━━ Data to use ━━

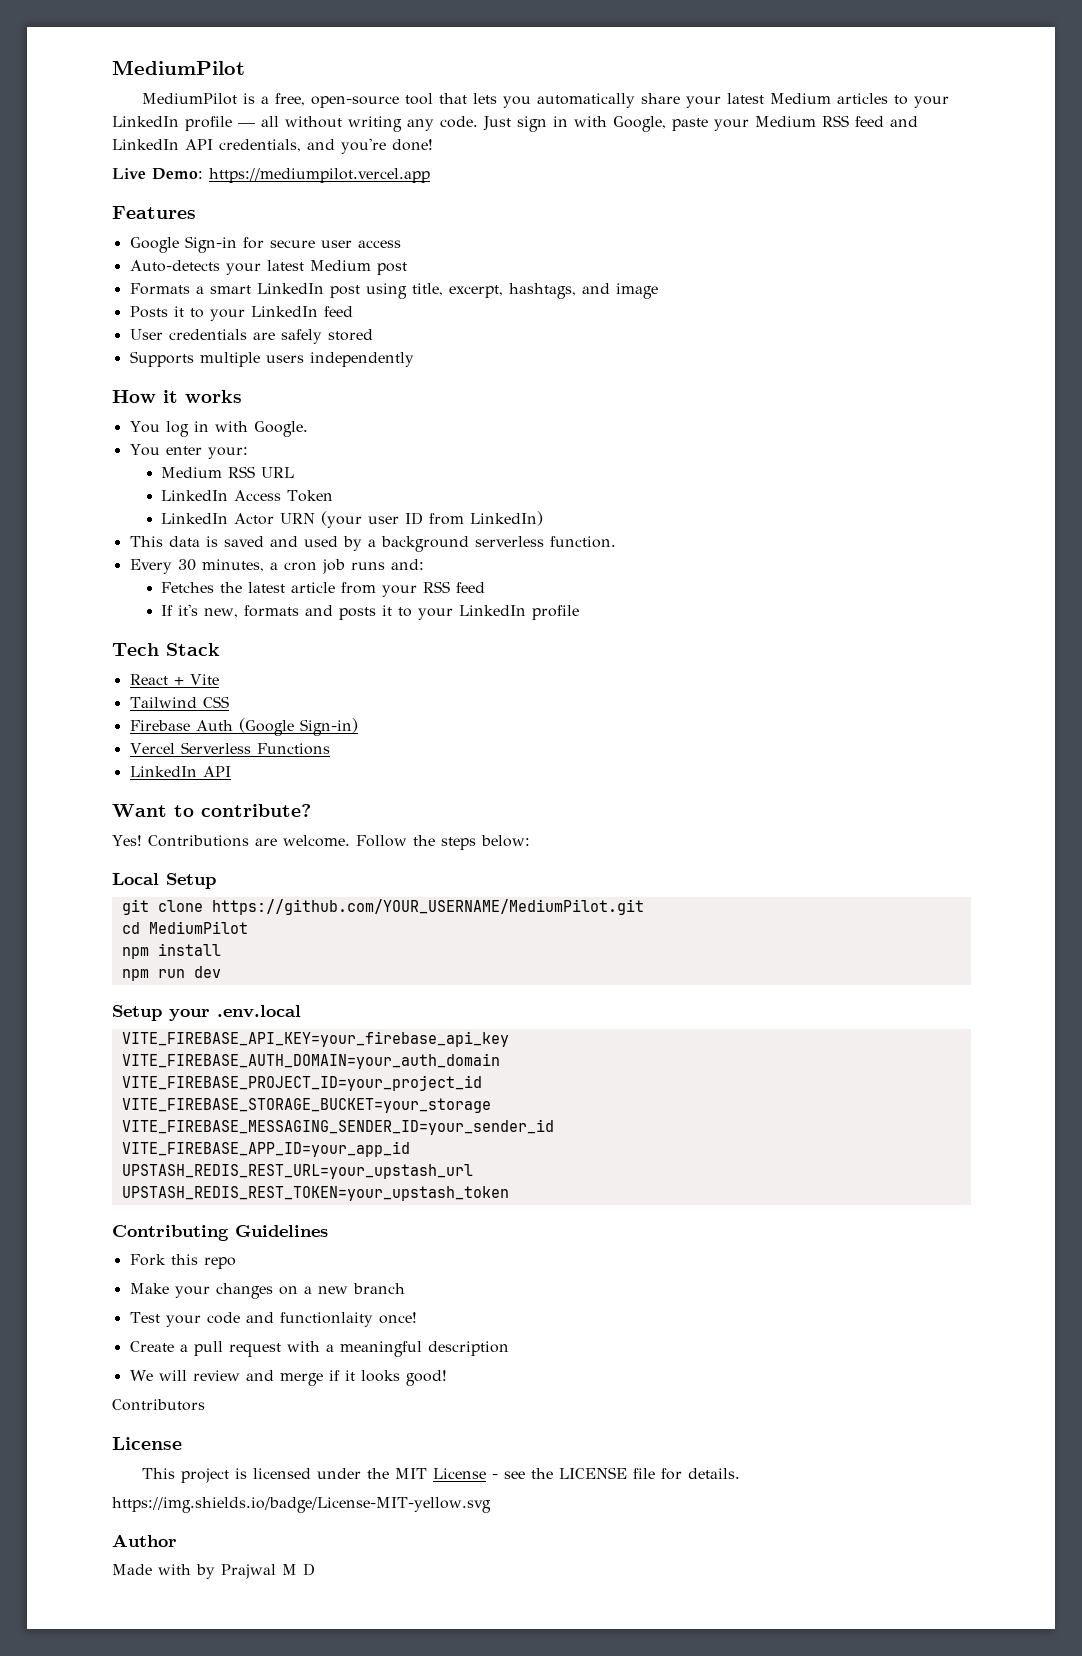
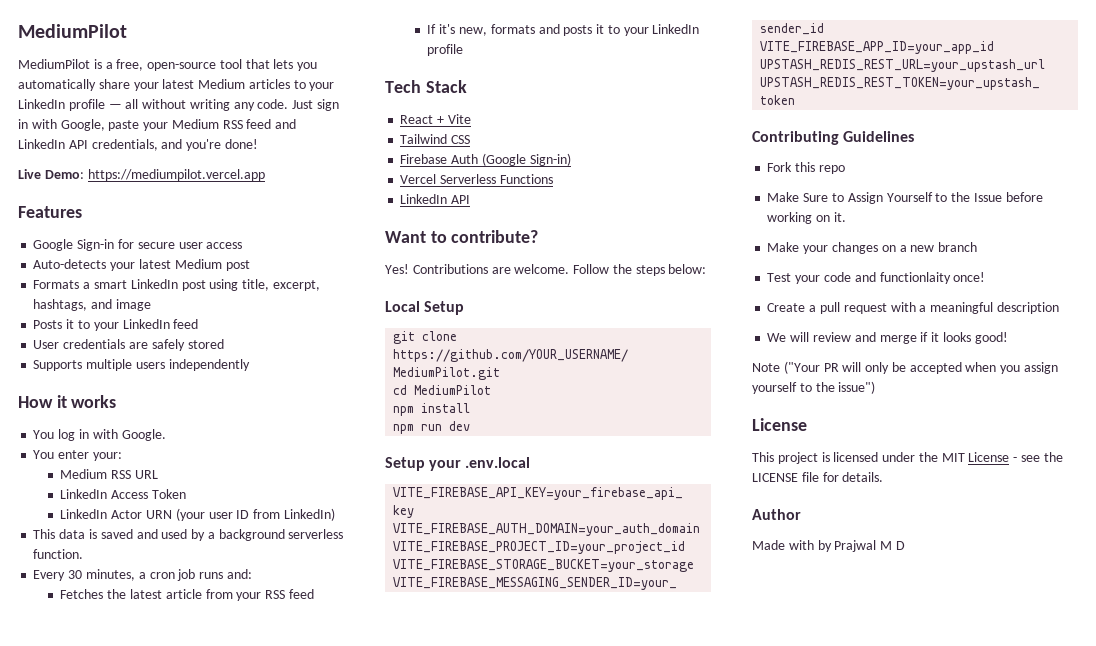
+ Make Sure to Assign Yourself to the Issue before working on it.
- Contributors
+ Note ("Your PR will only be accepted when you assign yourself to the issue")
- https://img.shields.io/badge/License-MIT-yellow.svg

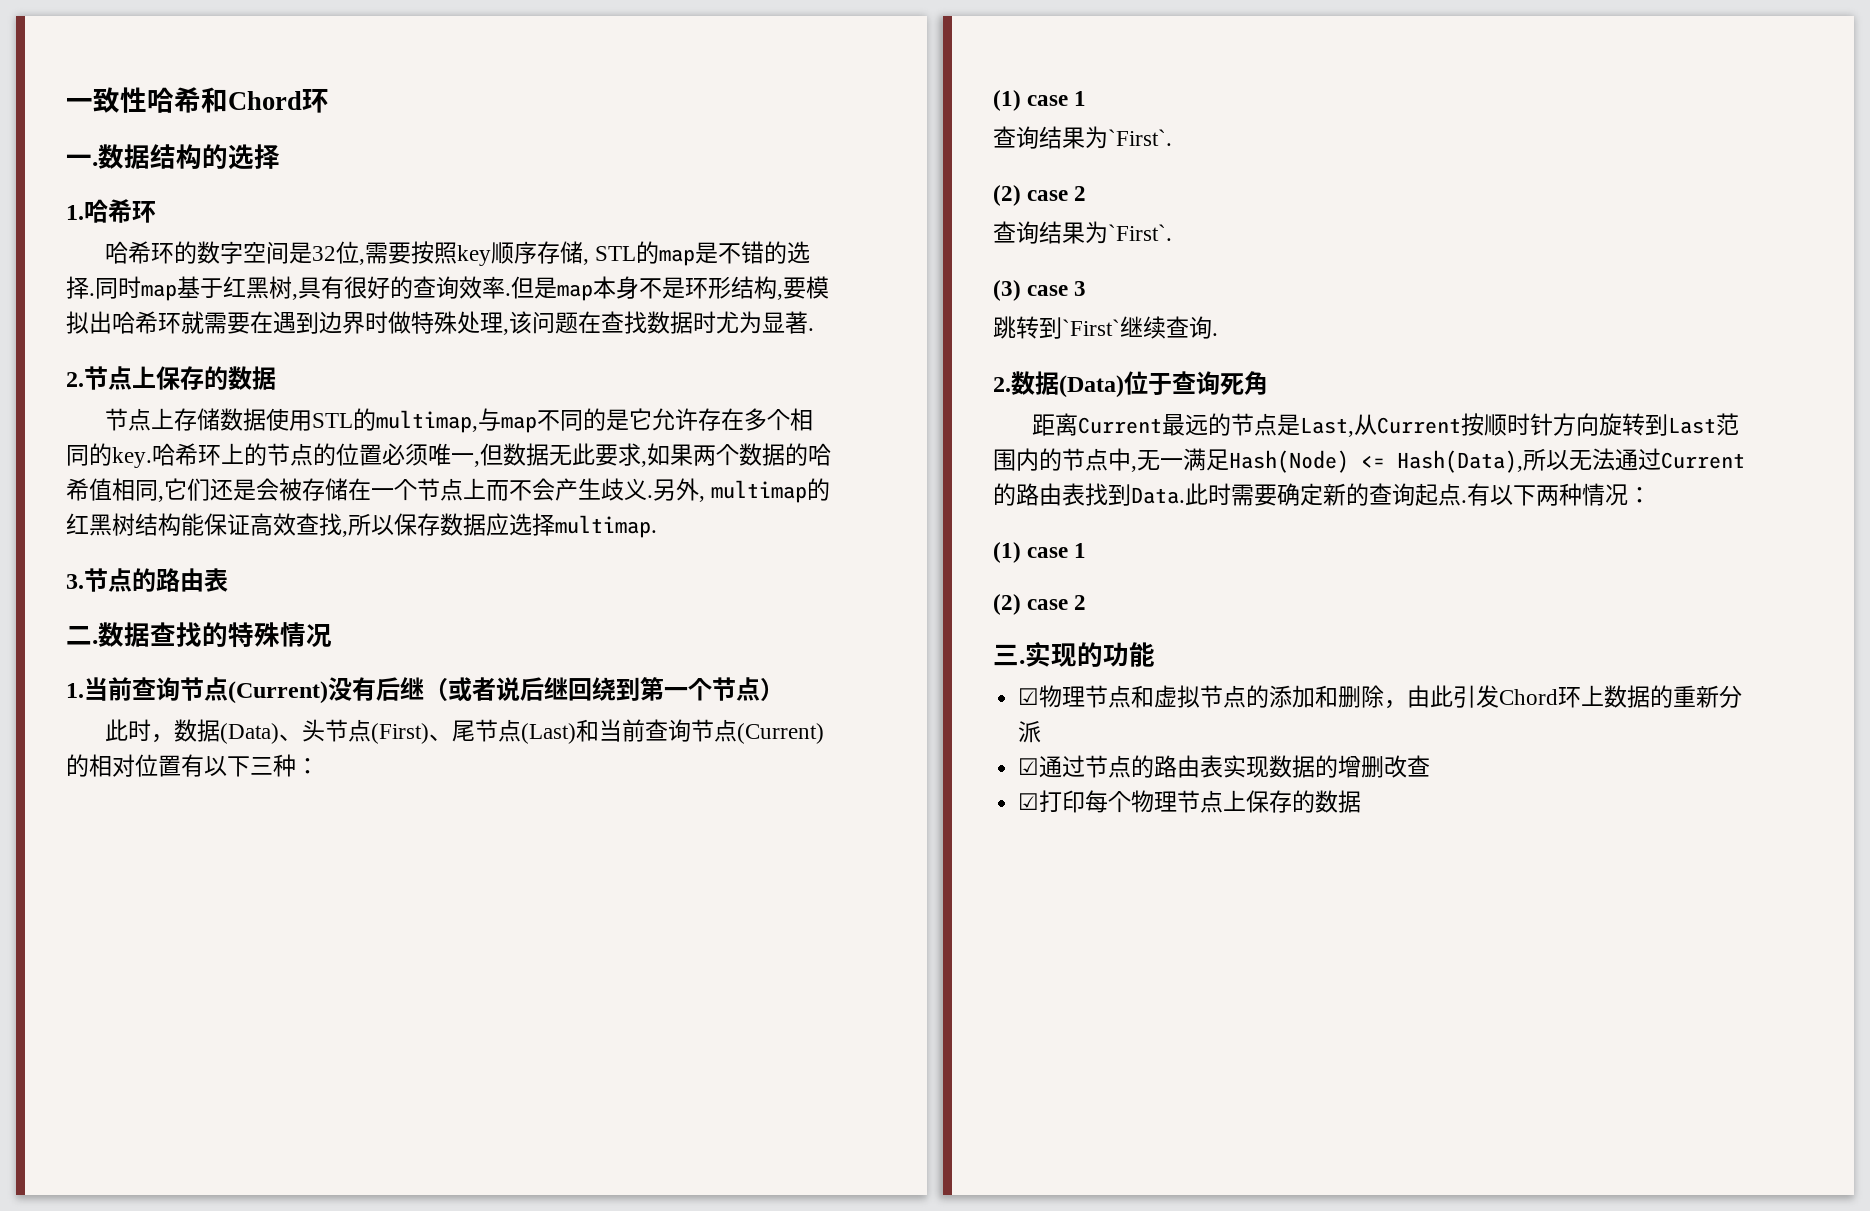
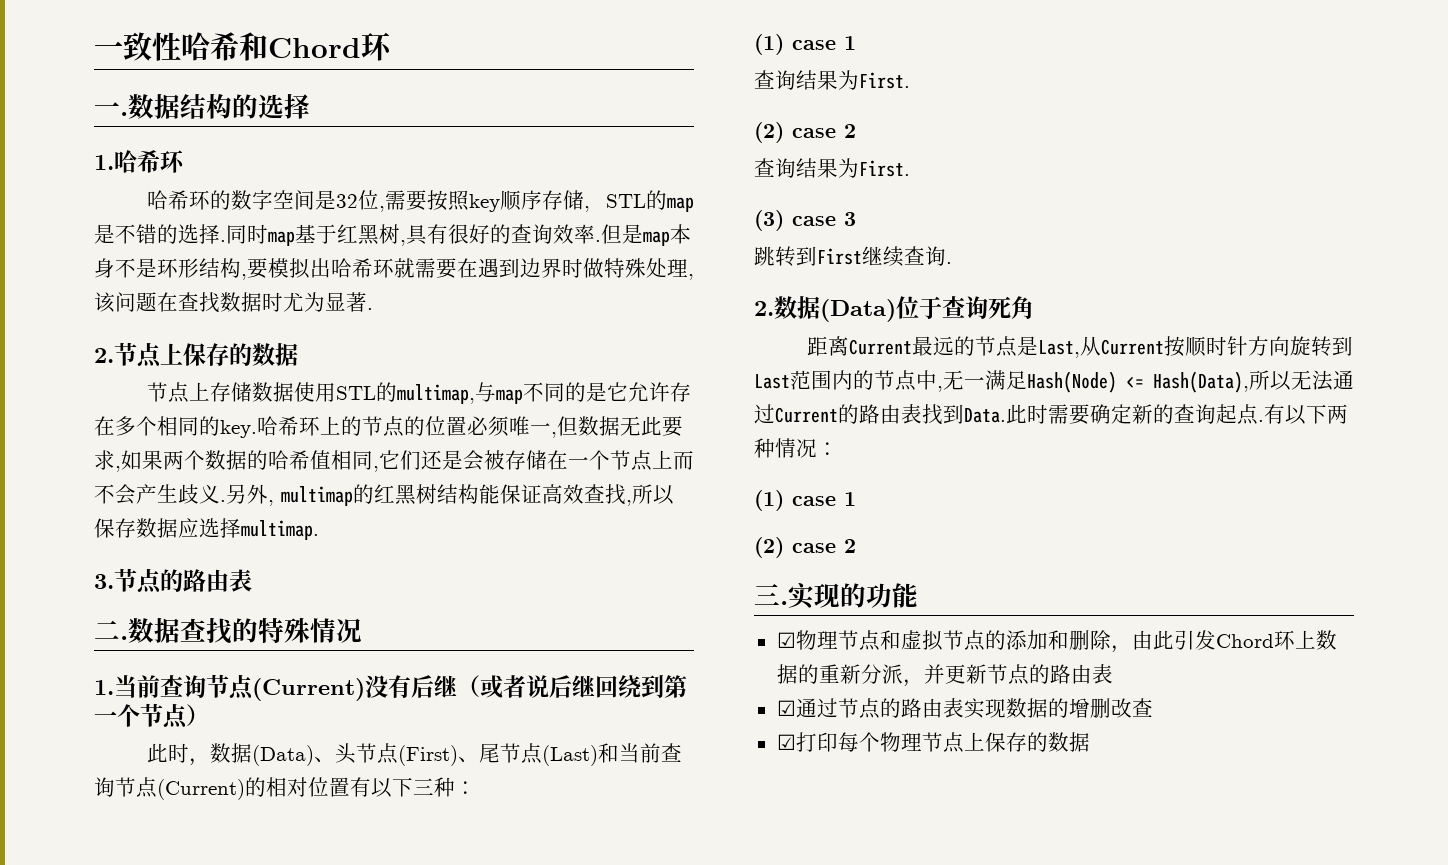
  此时，数据(Data)、头节点(First)、尾节点(Last)和当前查询节点(Current)的相对位置有以下三种：
  (1) case 1
- 查询结果为`First`.
+ 查询结果为First.
  (2) case 2
- 查询结果为`First`.
+ 查询结果为First.
- 跳转到`First`继续查询.
+ 跳转到First继续查询.
- ☑物理节点和虚拟节点的添加和删除，由此引发Chord环上数据的重新分派
+ ☑物理节点和虚拟节点的添加和删除，由此引发Chord环上数据的重新分派，并更新节点的路由表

━━━

> _Your objective_
Beginning with the line that holds "此时，数据(Data)、头节", please give again each line exactly until the records end, and include that final line.

> _Result for this exercise_
  此时，数据(Data)、头节点(First)、尾节点(Last)和当前查询节点(Current)的相对位置有以下三种：
  (1) case 1
- 查询结果为`First`.
+ 查询结果为First.
  (2) case 2
- 查询结果为`First`.
+ 查询结果为First.
- 跳转到`First`继续查询.
+ 跳转到First继续查询.
- ☑物理节点和虚拟节点的添加和删除，由此引发Chord环上数据的重新分派
+ ☑物理节点和虚拟节点的添加和删除，由此引发Chord环上数据的重新分派，并更新节点的路由表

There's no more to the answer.